While talking to a private news channel, Miftah said that some countries, including the United States had been pushing to put Pakistan into the watch-list of terror financing countries in the FATF. However, he added that Pakistan would have to focus on long-term planning and implement an “action plan” to thwart such activities by other countries in the future.

Pakistan has been provided three months to carry out action against terror financing and money-laundering.

Also, experts were off the view the country’s financial and trade ties with its counterparts could stutter in the wake of being placed on FATF list. From 2011-2015, Pakistan had been on FATF’s watchlist and was able to secure a $6.6 billion IMF loan without any problems.

But NUST Islamabad School of Sciences and Humanities and Dean, Dr. Ashfaque Hasan Khan believes this time the situation Pakistan would face is very different from what it was during 2012-15, as Europe wasn’t affront with any major terrorist activities.

He added, Pakistan being placed back on FATF list could cause global financial institutions to downgrade its credit rating and would require paying a higher premium on floatation of Eurobonds.
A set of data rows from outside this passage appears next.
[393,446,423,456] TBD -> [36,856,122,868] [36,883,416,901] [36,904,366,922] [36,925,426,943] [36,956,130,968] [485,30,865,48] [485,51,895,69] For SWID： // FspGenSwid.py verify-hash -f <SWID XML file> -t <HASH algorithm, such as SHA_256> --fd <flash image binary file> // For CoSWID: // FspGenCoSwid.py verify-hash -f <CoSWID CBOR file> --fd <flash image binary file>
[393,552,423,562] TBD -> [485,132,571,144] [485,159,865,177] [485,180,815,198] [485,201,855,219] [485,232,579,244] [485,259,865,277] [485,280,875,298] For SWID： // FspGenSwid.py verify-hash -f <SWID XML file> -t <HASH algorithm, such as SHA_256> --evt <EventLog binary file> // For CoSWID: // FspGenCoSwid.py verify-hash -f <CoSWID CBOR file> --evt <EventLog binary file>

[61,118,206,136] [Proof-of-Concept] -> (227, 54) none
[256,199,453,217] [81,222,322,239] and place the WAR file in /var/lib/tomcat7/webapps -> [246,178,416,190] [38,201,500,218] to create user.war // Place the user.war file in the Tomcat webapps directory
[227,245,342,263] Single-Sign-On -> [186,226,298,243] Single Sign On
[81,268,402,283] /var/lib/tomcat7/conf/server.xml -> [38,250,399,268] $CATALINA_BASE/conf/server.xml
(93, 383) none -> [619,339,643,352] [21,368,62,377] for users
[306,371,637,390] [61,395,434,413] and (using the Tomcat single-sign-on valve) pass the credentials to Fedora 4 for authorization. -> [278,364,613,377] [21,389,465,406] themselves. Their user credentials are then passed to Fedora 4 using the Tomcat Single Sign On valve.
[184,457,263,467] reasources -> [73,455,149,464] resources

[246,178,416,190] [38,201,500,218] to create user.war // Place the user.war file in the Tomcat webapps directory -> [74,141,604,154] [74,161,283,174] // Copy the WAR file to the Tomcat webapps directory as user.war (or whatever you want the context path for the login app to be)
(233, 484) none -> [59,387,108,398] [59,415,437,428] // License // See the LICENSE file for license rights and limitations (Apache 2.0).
Dr. Khan said foreign direct investment (FDI) could also be dented due to rise in investment-risk factor and stock exchange may experience a fall in foreign portfolio investment. He said opening letters of credit could become costlier, which would raise the country’s cost of doing business, which was already on the higher side.

In a press briefing last week, National Bank of Pakistan President Saeed Ahmed expressed fears Pakistani banks would encounter difficulties in carrying out financial transactions, if it was placed on FATF’s grey list.

According to EMG Hermes CEO, Muzammil Aslam the country’s foreign policy needs to be fixed and concentrate more on mending its relationship with the world instead of doing more on FATF front, whose decisions were driven by international political motives.

Mr. Aslam advised Pakistan should float Eurobonds within the next two to three months to enhance its foreign exchange reserves before upcoming elections in July 2018.

There are fears abound Pakistan could face import payment crisis by June 2018 as foreign exchange reserves are declining quickly due to increasing current account deficit.